The 1906–1908 Ford Model K luxury car used a 405 cuin straight-six petrol engine and was the only Ford six-cylinder passenger car engine until the 1940s. The Ford flathead I6 was produced from 1941 until 1951, followed by the Ford OHV I6 overhead valve engine from 1952 through 1964, then the Ford Thriftpower Six overhead valve engine from 1960 until 1982, and the Ford 240 I6 from 1965 through 1972. The Ford 300 cuin version of the straight-six engine was built from 1965 until 1996, with notable uses in trucks, SUVs, and vans. However, Ford straight-sixes were replaced by V6 engines in passenger cars during the mid-1970s.

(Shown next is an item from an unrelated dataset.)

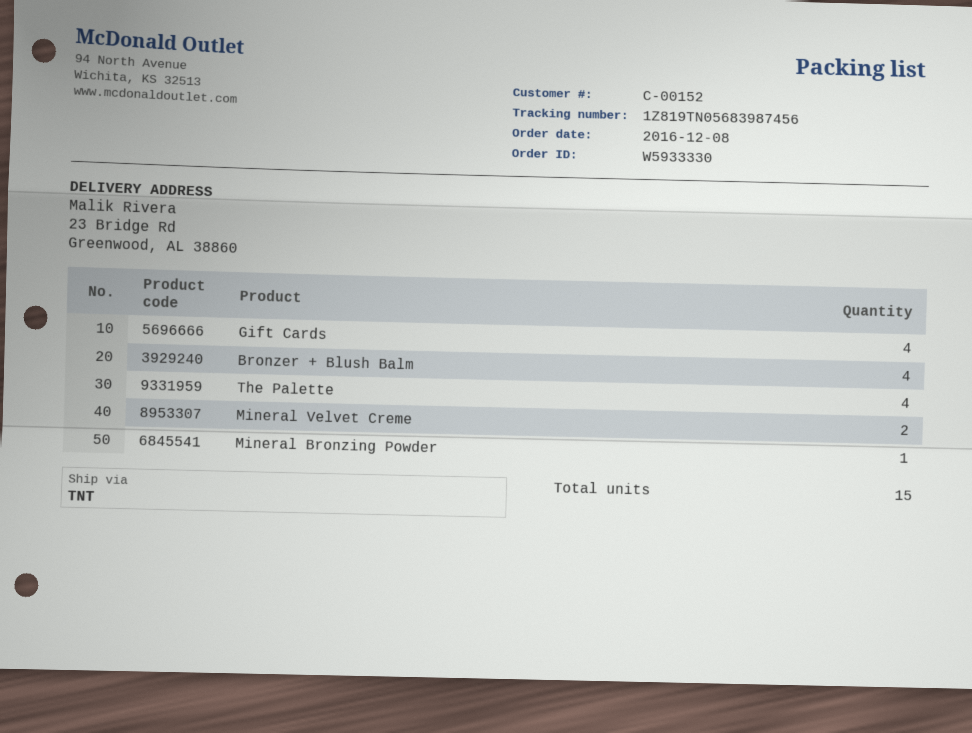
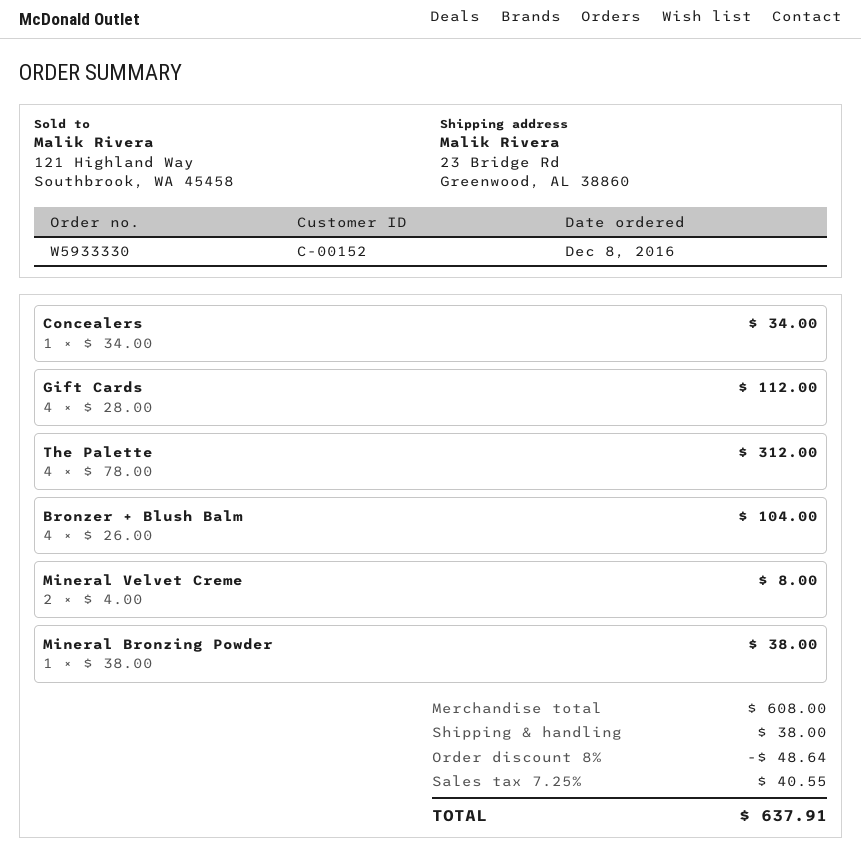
Concealers: none -> 1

In 1908, the Oldsmobile Model Z was powered by a flathead straight-six petrol engine, which was produced until 1912 (in the Oldsmobile Limited luxury car) in displacements of 453 cuin, 505 cuin and 706 cuin. Oldsmobile's next straight-six engine was introduced in the 1913 Oldsmobile Six luxury car, initially with a displacement of 380 cuin, followed by a displacement of 177 cuin for the 1917–1921 Oldsmobile Model 37 luxury car. The later generations of the Oldsmobile Straight-6 also used a flathead design from its introduction in the 1923 Oldsmobile Model 30 luxury car until it was replaced in 1950 by Oldsmobile's V8 engine.

The 1913–1929 Oakland Six luxury car was powered by a flathead petrol engine produced in displacements of 177 cuin and 334 cuin. In 1926, the Pontiac Six was introduced as a lower-cost version of the Oakland six, powered by the Pontiac Split-Head Six flathead engine, which used two cylinder heads. This engine was replaced by the 1941–1954 Pontiac flathead six. The unrelated Pontiac OHV 6 overhead valve engine was produced in 1964–1965, based on a Chevrolet design. Pontiac's final straight-six engine was the 1966–1969 Pontiac OHC 6 overhead camshaft engine, which was replaced by Chevrolet's straight-six engine and Buick's V6 engine.

The overhead valve Buick Straight-6 petrol engine was introduced in the 1914 Buick Six luxury car and was produced until 1930. Buick did not make another six-cylinder engine until they introduced a V6 engine in 1962.

The 1916 through 1926, Hudson Super Six was powered by a 289 cuin straight-six petrol engine. This was followed by an IOE version in 1916. The 1951 Hudson Hornet introduced a 308 cuin flathead straight-six engine. These engines dominated dirt track and NASCAR racing at the time. Production of the Hudson I6 continued after the 1954 merger forming American Motors Corporation and was eventually replaced by a new Rambler V8 after 1956.

In 1924, Chrysler began production of a straight six version of the Chrysler flathead petrol engine. This was replaced by the 1959–2000 Chrysler Slant-6 overhead valve straight-six petrol engine, which was so named due to the 30-degree angle used to reduce the height of the engine (with the trade-off of a wider engine). The Slant-6 was released in the Dodge Dart economy car and used in many models until a V6 engine replaced it after 30 years.

The Chevrolet Stovebolt overhead valve straight-six petrol engine was introduced in 1929 as a replacement for the brand's straight-four engines and was produced in displacements of 181 cuin, 194 cuin and 207 cuin. The second generation of this engine family – often referred to as the Blue Flame engine – was produced from 1937 to 1962 in displacements of 216 cuin, 235 cuin and 261 cuin. This was followed by the 1962–1988 Chevrolet Turbo-Thrift engine (also using an overhead valve design), which was replaced by various General Motors V6 engines.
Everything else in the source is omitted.